What you are asked to do: Transcribe the entries below without changing a word, and omit every picture.

Input below:

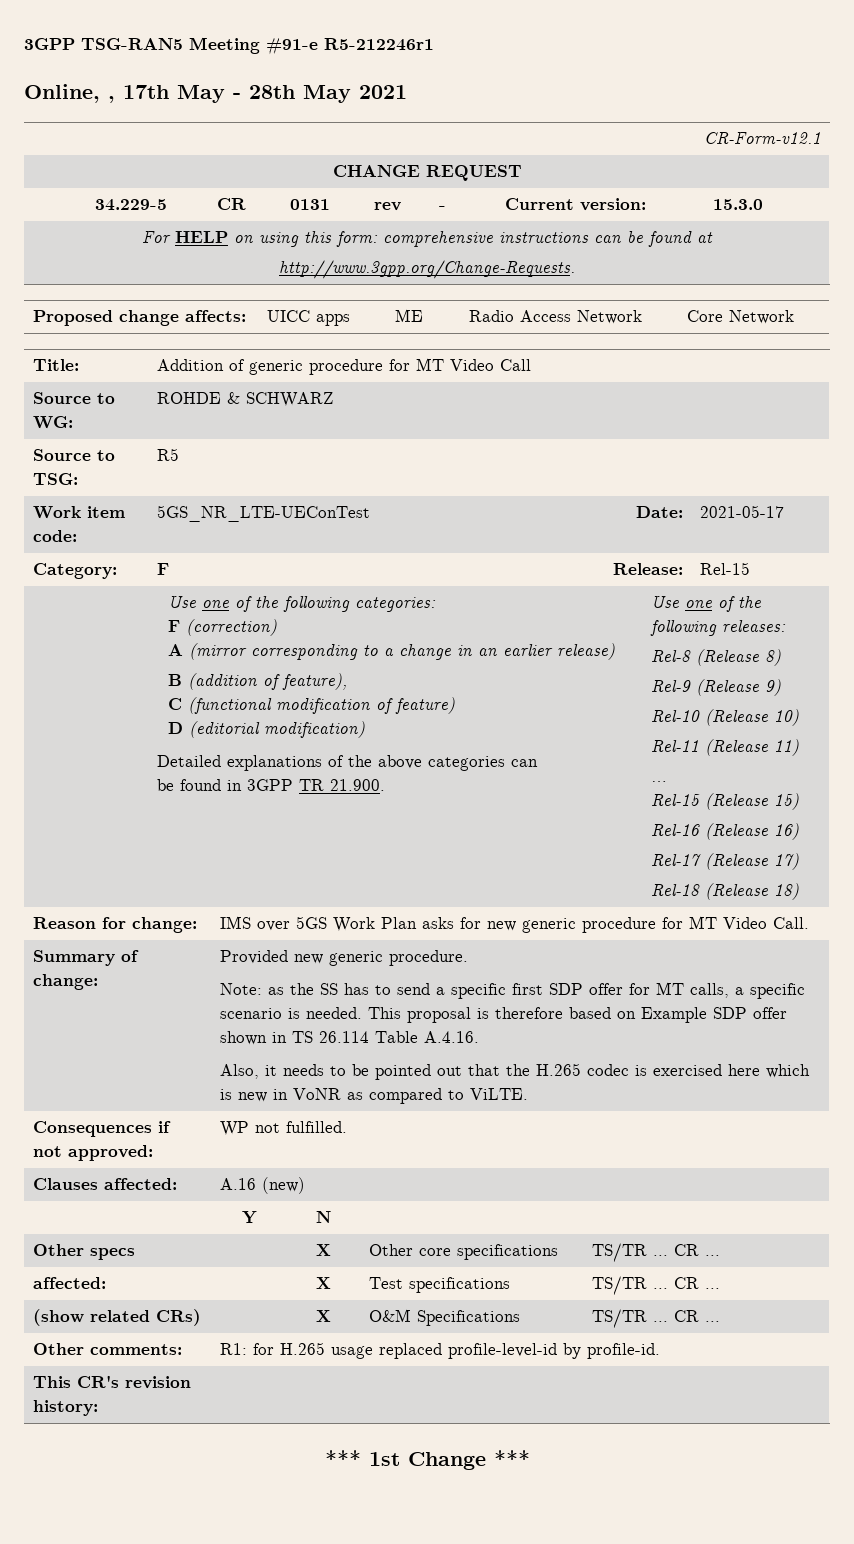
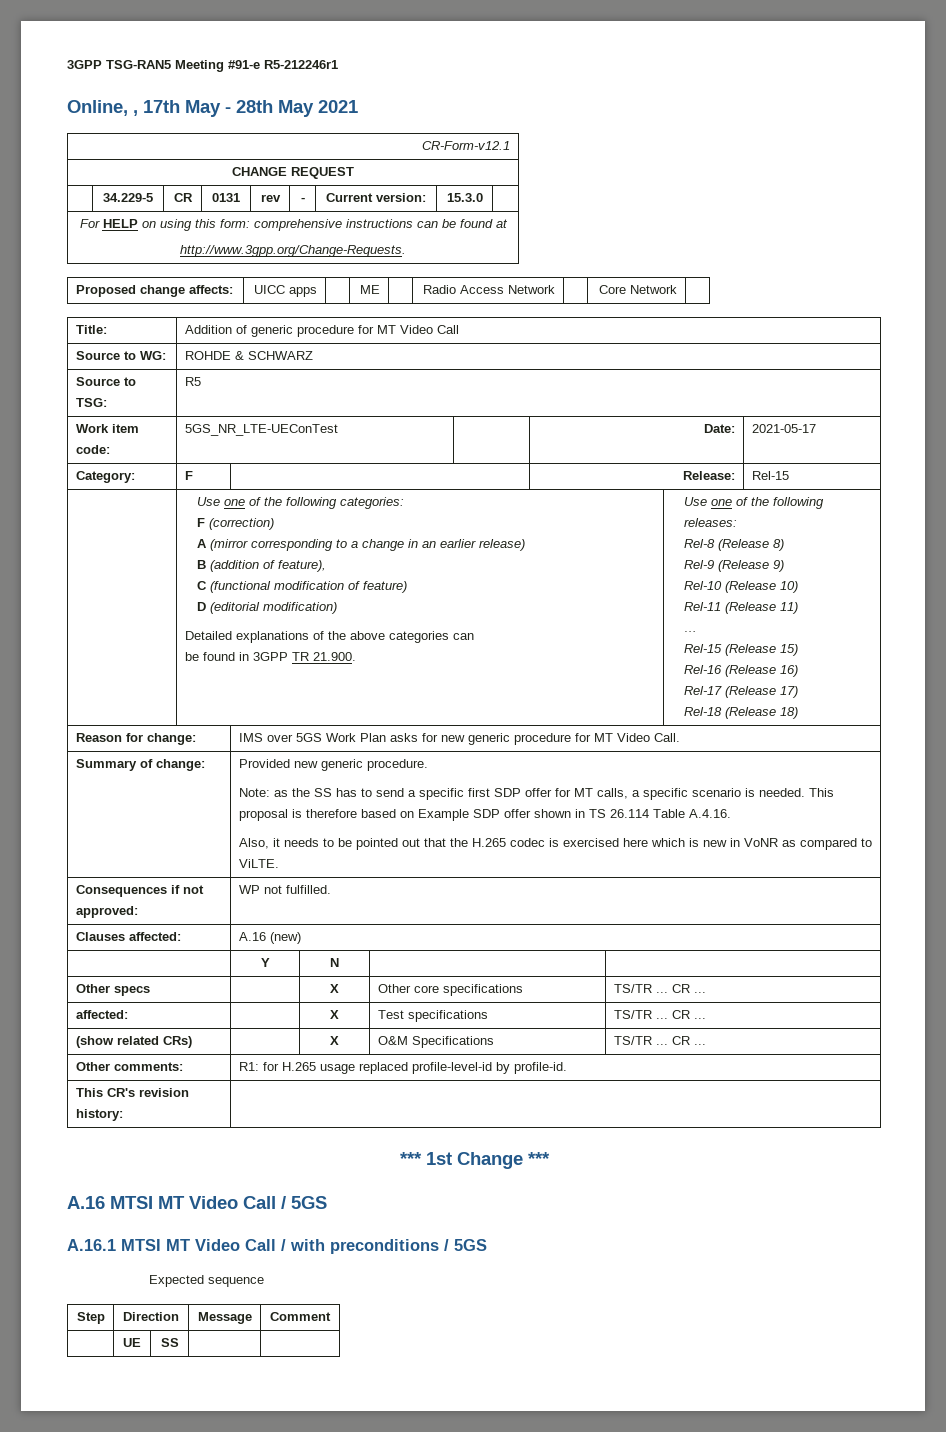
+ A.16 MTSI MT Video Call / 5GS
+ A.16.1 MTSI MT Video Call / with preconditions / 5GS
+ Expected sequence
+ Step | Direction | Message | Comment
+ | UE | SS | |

End of Input.

Exercise output:
+ A.16 MTSI MT Video Call / 5GS
+ A.16.1 MTSI MT Video Call / with preconditions / 5GS
+ Expected sequence
+ Step | Direction | Message | Comment
+ | UE | SS | |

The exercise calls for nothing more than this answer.